São os serviços públicos oferecidos diretamente pelo Estado. Há uma redução gradativa nos gastos com saúde, educação, segurança, financiamento da tecnologia e redução dos direitos da Previdência.

2. Políticas monetária e fiscal.

Dois instrumentos centrais para concentração de riqueza no país. Historicamente, a política fiscal é regressiva, taxando mais pesadamente os pobres do que os ricos. E a política monetária, com o modelo de metas inflacionárias, se transformou em um sorvedouro de recursos para o mercado financeiro.

3. Formas de regulação

Ponto pouco analisado são os modelos de regulação no país. Com algumas poucas exceções – como o MEI (Microempreendedor Individual) -, pequenas e médias empresas são submetidas ao mesmo aparato burocrático das grandes corporações. Tem pouco acesso a crédito barato, foram completamente esquecidas pelas políticas públicas.
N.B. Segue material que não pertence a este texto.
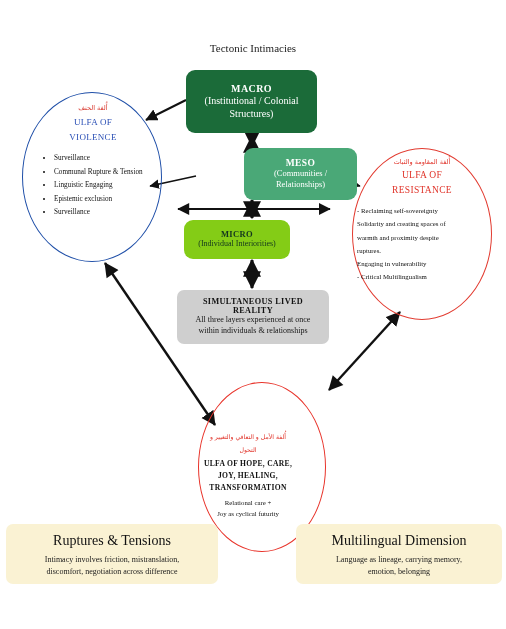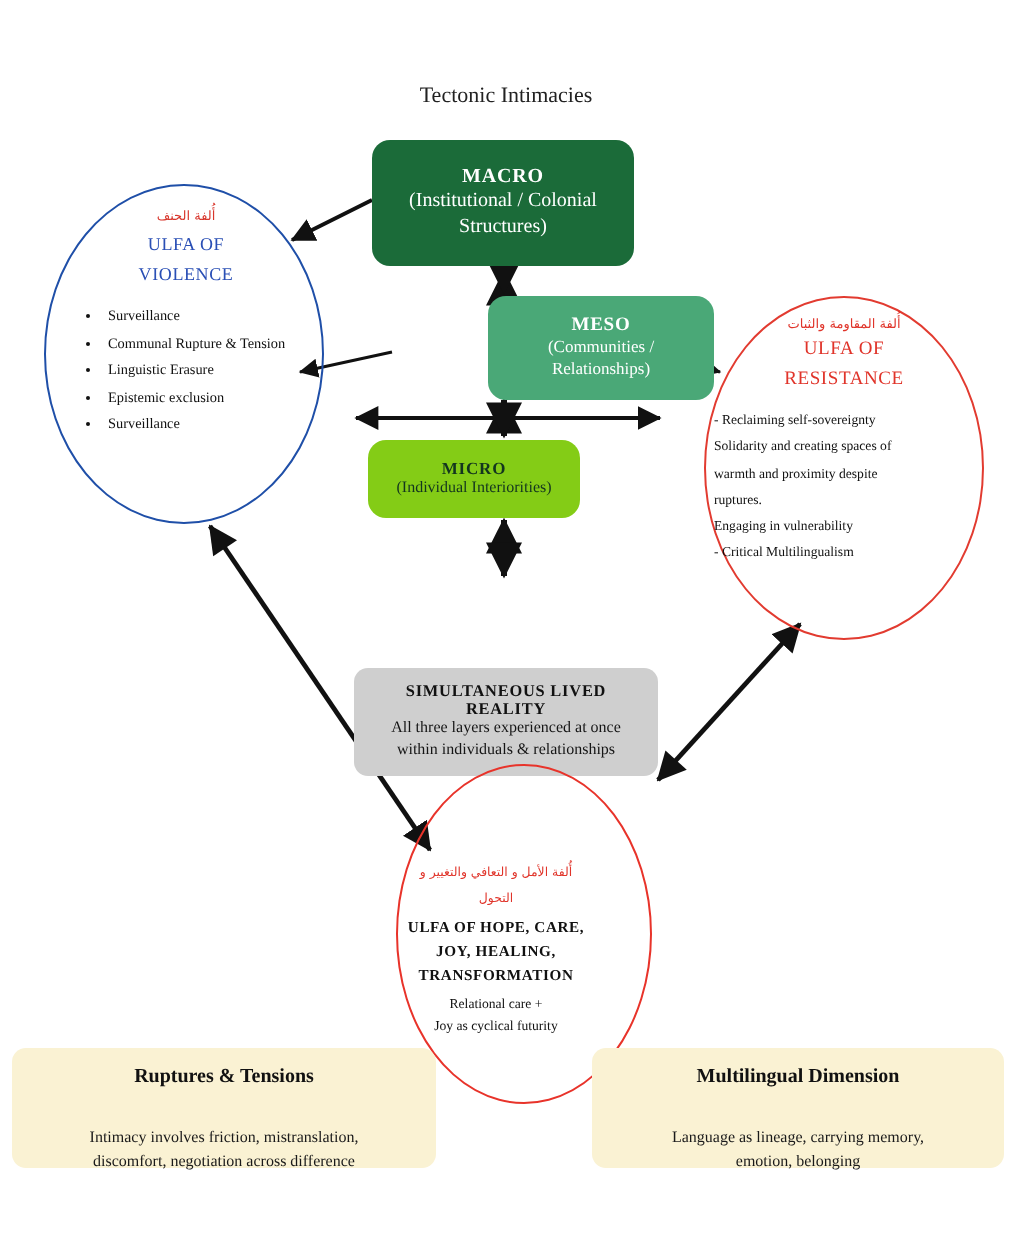--- a/index.html
+++ b/index.html
@@ -29,21 +29,21 @@
 
   #box-meso{left:196px;top:148px;width:113px;height:52px;background:#4aa877;color:#fff;margin-left:48px;}
   #box-meso .layer-title{font-size:9.5px;}
   #box-meso .layer-sub{font-size:8.5px;}
 
   #box-micro{left:184px;top:220px;width:106px;height:39px;background:#84cc16;color:#13351f;}
   #box-micro .layer-title{font-size:8.5px;}
   #box-micro .layer-sub{font-size:8px;}
 
   #box-sim{left:177px;top:290px;width:152px;height:54px;background:#cfcfcf;color:#111;
-           border-radius:7px;margin-top:44px;}
+           border-radius:7px;}
   #box-sim .layer-title{font-size:8.2px;}
   #box-sim .layer-sub{font-size:8px;color:#151515;}
 
   
   .ellipse{position:absolute;border-radius:50%;background:transparent;box-sizing:border-box;}
   #ell-violence{left:22px;top:92px;width:140px;height:170px;border:1.8px solid #1f4fa8;}
   #ell-resistance{left:352px;top:148px;width:140px;height:172px;border:1.8px solid #e23b30;}
   #ell-hope{left:198px;top:382px;width:128px;height:170px;border:1.8px solid #e8332a;}
 
   
@@ -67,21 +67,21 @@
   #hope-text{left:186px;top:433px;width:124px;}
   #hope-text .ell-ar{color:#e0342a;font-size:6.2px;line-height:1.4;margin-bottom:4px;}
   #hope-text .ell-head{color:#111;font-weight:bold;font-size:7.6px;line-height:1.55;}
   #hope-sub{margin-top:4px;font-size:6.8px;line-height:1.6;color:#111;}
 
   
   .panel{position:absolute;background:#faf2d3;border-radius:7px;box-sizing:border-box;
          padding:9px 8px;text-align:center;}
   #panel-left{left:6px;top:524px;width:212px;height:60px;}
   #panel-right{left:296px;top:524px;width:206px;height:60px;}
-  .panel-title{font-weight:bold;font-size:10px;margin-bottom:19px;color:#111;}
+  .panel-title{font-weight:normal;font-size:14px;margin-bottom:5px;color:#111;}
   .panel-body{font-size:8px;line-height:1.5;color:#1a1a1a;}
 
   svg#wires{position:absolute;left:0;top:0;width:506px;height:629px;
             pointer-events:none;overflow:visible;}
 </style>
 </head>
 <body>
 
 <div id="stage">
 
@@ -138,21 +138,21 @@
 
   <div class="ellipse" id="ell-violence"></div>
   <div class="txt" id="violence-text">
     <div class="ell-ar">أُلفة الحنف</div>
     <div class="ell-head">ULFA OF</div>
     <div class="ell-head">VIOLENCE</div>
   </div>
   <ul id="violence-list">
     <li>Surveillance</li>
     <li>Communal Rupture &amp; Tension</li>
-    <li>Linguistic Erasure</li>
+    <li>Linguistic Engaging</li>
     <li>Epistemic exclusion</li>
     <li>Surveillance</li>
   </ul>
 
   <div class="ellipse" id="ell-resistance"></div>
   <div class="txt" id="resistance-text">
     <div class="ell-ar">أُلفة المقاومة والثبات</div>
     <div class="ell-head">ULFA OF</div>
     <div class="ell-head">RESISTANCE</div>
   </div>

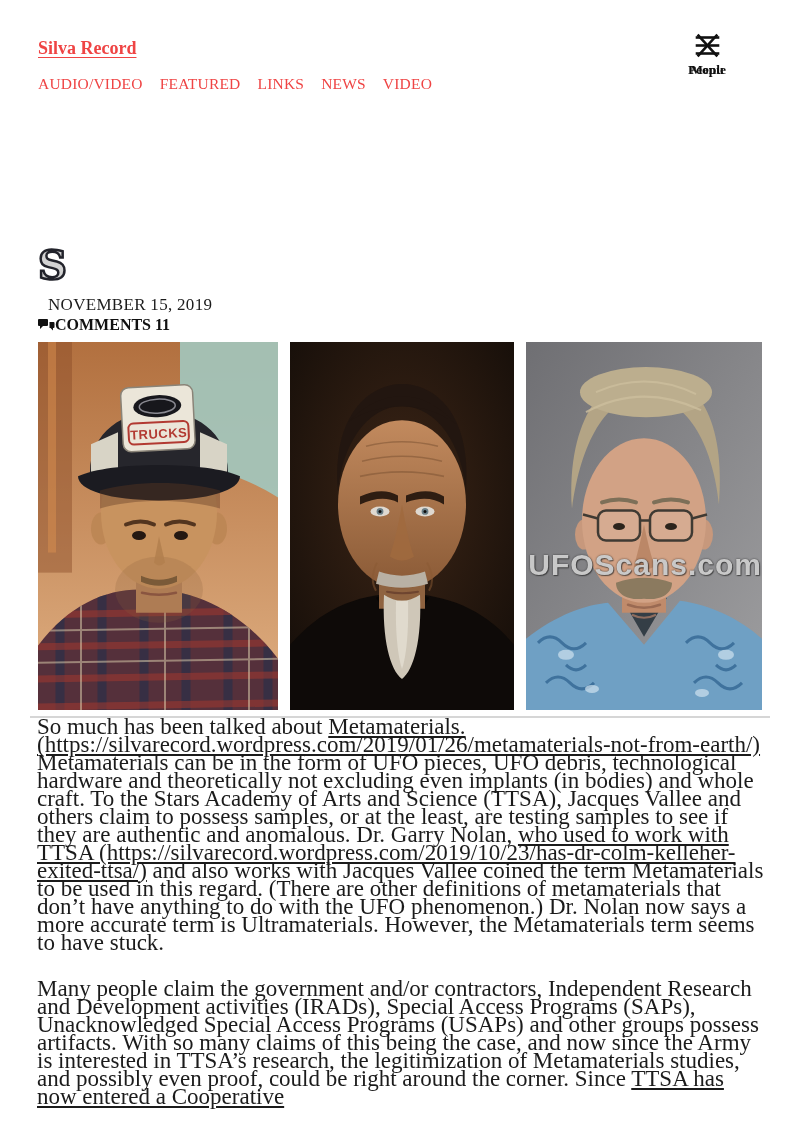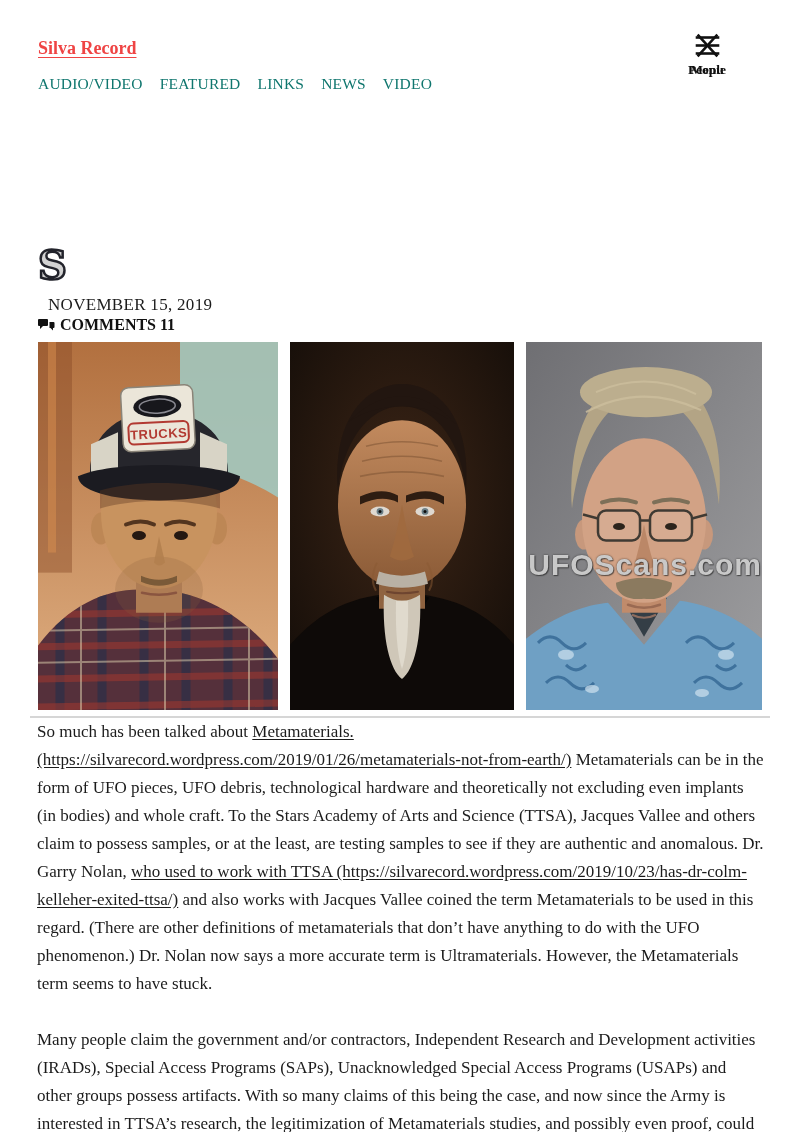--- a/index.html
+++ b/index.html
@@ -3,53 +3,53 @@
 <meta charset="utf-8">
 <style>
   html,body{margin:0;padding:0;background:#ffffff;}
   .page{position:relative;width:800px;height:1132px;background:#ffffff;overflow:hidden;
         font-family:"Liberation Serif",serif;color:#1a1a1a;}
 
   
   .site-title{position:absolute;left:38px;top:38px;font-size:18px;font-weight:bold;
               color:#ef4444;text-decoration:underline;text-underline-offset:3px;cursor:pointer;}
   .main-nav{position:absolute;left:38px;top:75px;font-size:15.5px;letter-spacing:.2px;white-space:nowrap;}
-  .main-nav a{color:#0f766e;text-decoration:none;margin-right:17px;cursor:pointer;}
+  .main-nav a{color:#ef4444;text-decoration:none;margin-right:17px;cursor:pointer;}
 
   .menu-widget{position:absolute;left:681px;top:32px;width:52px;text-align:center;cursor:pointer;}
   .menu-widget svg{display:block;margin:0 auto;}
   .menu-labels{position:relative;height:18px;margin-top:2px;}
   .menu-labels span{position:absolute;left:50%;transform:translateX(-50%);top:0;
                     font-size:13.5px;color:#111;font-weight:bold;white-space:nowrap;}
 
   
   .post-title{position:absolute;left:37px;top:128px;width:726px;margin:0;
               font-family:"Liberation Sans",sans-serif;font-weight:400;
               font-size:31px;line-height:42px;color:#111;letter-spacing:-.2px;}
   .avatar-letter{position:absolute;left:38px;top:243px;
               font-family:"DejaVu Serif",serif;font-weight:bold;font-size:40px;line-height:44px;
               color:#d2d2d2;-webkit-text-stroke:2.5px #22232b;letter-spacing:0;}
   .post-date{position:absolute;left:38px;top:295px;font-size:17px;color:#1c1c1c;letter-spacing:.3px;margin-left:10px;}
   .comments-row{position:absolute;left:38px;top:316px;font-size:16px;font-weight:bold;color:#111;
-                display:flex;align-items:center;gap:5px;cursor:pointer;}
+                display:flex;align-items:center;cursor:pointer;}
   .comments-row svg{display:block;}
 
   
   .featured{position:absolute;left:38px;top:342px;width:724px;height:368px;display:flex;gap:12px;}
   .featured .panel{height:368px;overflow:hidden;}
   .featured svg{display:block;width:100%;height:100%;}
   .watermark{position:absolute;left:0;right:0;top:206px;text-align:right;
              font-family:"Liberation Sans",sans-serif;font-weight:bold;font-size:30px;
              letter-spacing:1px;color:rgba(214,214,214,.92);
              text-shadow:0 0 2px rgba(30,30,30,.75),1px 1px 1px rgba(40,40,40,.6);pointer-events:none;}
   .img-divider{position:absolute;left:30px;top:716px;width:740px;height:2px;background:#d6d6d6;}
 
   
   .article-body{position:absolute;left:37px;top:718px;width:728px;}
-  .body-para{margin:0 0 0 0;font-size:17px;line-height:28px;color:#1b1b1b;}
+  .body-para{margin:0 0 0 0;font-size:23px;line-height:18px;color:#1b1b1b;}
   .body-para + .body-para{margin-top:28px;}
   .body-para a{color:#1b1b1b;text-decoration:underline;text-underline-offset:2px;cursor:pointer;}
 </style>
 </head>
 <body>
 
 <div class="page">
 
   <a class="site-title">Silva Record</a>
Mais, os órgãos de controle da competição, como o CADE (Conselho Administrativo de Direito Econômico) permitiram a cartelização de setores tradicionalmente ocupadas por pequenas e médias empresas, grandes empregadoras, como o setor farmacêutico e as padarias.

Peça 3 – as políticas públicas

A partir daí entenda os impactos das políticas públicas sobre os cinco grupos:

Grupo 1 – os donos das políticas monetária e fiscal

Ganham com a política monetária e cambial do Banco Central, com a atuação suspeita do CADE (Conselho Administrativo de Direito Econômico), permitindo a concentração de setores. São beneficiados também pelo modelo tributário, compassivo com ganhos de capital, e pela ampla liberdade de entrar e sair com capitais do país. Apropriaram-se dos principais órgãos regulatórios do país e das maiores estatais. 

Os ganhos de acionistas da Petrobras – com a mudança administrativa do modelo de fixação de preços – e da Eletrobras – com o corte de investimentos para engordar dividendos e com a possibilidade de colocar a energia contratada no mercado livre – terão impacto direto sobre consumidores de todo o país, especialmente os de baixa renda e pequenas e micro empresas.

Grupo 2 – os sócios do Estado

Ganham com salários, aposentadorias, portas giratórias, além das alianças individuais com partidos políticos. São, especialmente, as corporações jurídicas, militares e, de algum tempo para cá, órgãos de controle, como a AGU (Advocacia Geral da União) e CGU (Controladoria Geral da União). O governo Bolsonaro abriu uma avenida para o lobby militar.

Grupo 3 – os dependentes do Estado

É o público do SUS, da escola pública, os desassistidos de periferia, os órfãos da Previdência Social, os beneficiários dos programas assistenciais, os sem teto, sem comida. São asfixiados pela redução de recursos dos programas públicos e pela tributação de bens de consumo essenciais.

Experimentaram avanços nos últimos anos, com as cotas sociais e raciais, o acesso às universidades e a alguns setores públicos. E um enorme retrocesso no período Temer-Bolsonaro.

Grupo 4 – os sem-Estado

Entram aí não apenas os miseráveis, mas parte expressiva da baixa classe média urbana, pequenos e médios empresários, funcionários de grandes corporações. No plano tributário, são pressionados pelos impostos sobre consumo e por uma regulação que não diferencia pequenas e grandes empresas. Têm dificuldade de acesso ao crédito, enfrentam a concorrência das grandes redes, temem a perda de status social e econômico e qualquer mudança nas rotinas diárias. Esse medo de mudanças foi se acentuando com as grandes transformações econômicas e tecnológicas, tornando-os mais conservadores e com uma dose enorme de preconceito social – como forma de esconder o medo pânico de perda do status social e econômico.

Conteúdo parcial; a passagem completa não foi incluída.